▸ Your task: An exact transcription of the entries is required, with none of the pictures carried over.

Stored data:

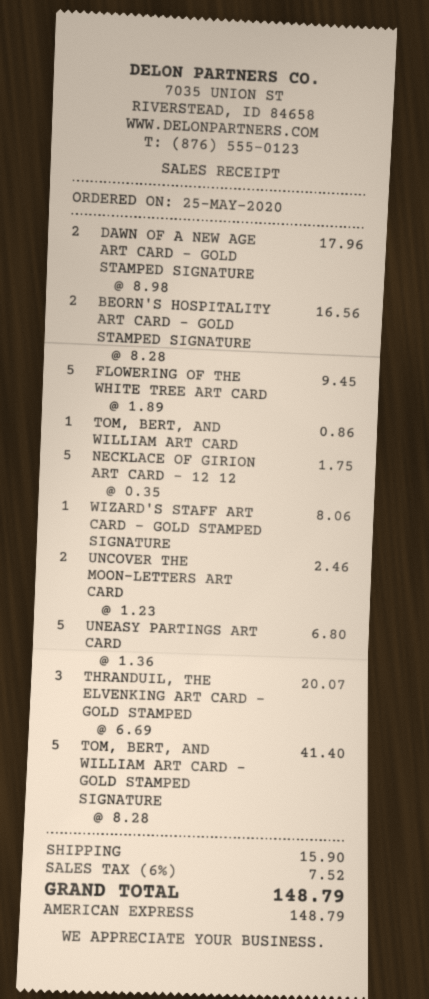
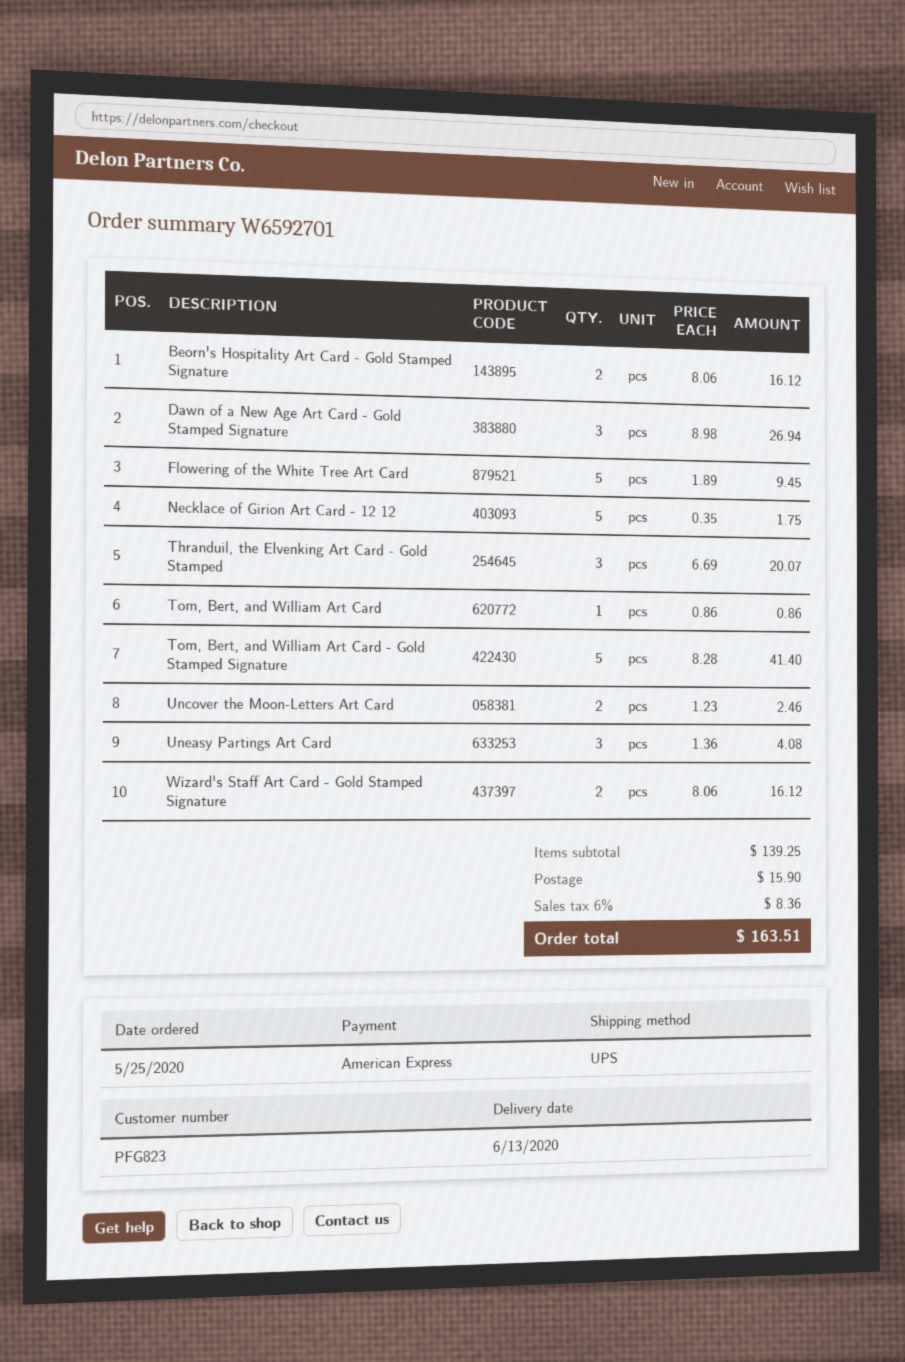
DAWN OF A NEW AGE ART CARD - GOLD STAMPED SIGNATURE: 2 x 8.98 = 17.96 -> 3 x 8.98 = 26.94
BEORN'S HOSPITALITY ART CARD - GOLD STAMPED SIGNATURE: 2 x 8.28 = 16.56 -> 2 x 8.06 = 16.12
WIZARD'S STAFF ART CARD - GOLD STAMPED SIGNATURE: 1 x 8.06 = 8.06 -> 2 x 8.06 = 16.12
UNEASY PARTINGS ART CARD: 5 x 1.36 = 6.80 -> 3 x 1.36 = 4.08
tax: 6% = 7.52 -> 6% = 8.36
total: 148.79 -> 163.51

▸ Answer to this task:
DAWN OF A NEW AGE ART CARD - GOLD STAMPED SIGNATURE: 2 x 8.98 = 17.96 -> 3 x 8.98 = 26.94
BEORN'S HOSPITALITY ART CARD - GOLD STAMPED SIGNATURE: 2 x 8.28 = 16.56 -> 2 x 8.06 = 16.12
WIZARD'S STAFF ART CARD - GOLD STAMPED SIGNATURE: 1 x 8.06 = 8.06 -> 2 x 8.06 = 16.12
UNEASY PARTINGS ART CARD: 5 x 1.36 = 6.80 -> 3 x 1.36 = 4.08
tax: 6% = 7.52 -> 6% = 8.36
total: 148.79 -> 163.51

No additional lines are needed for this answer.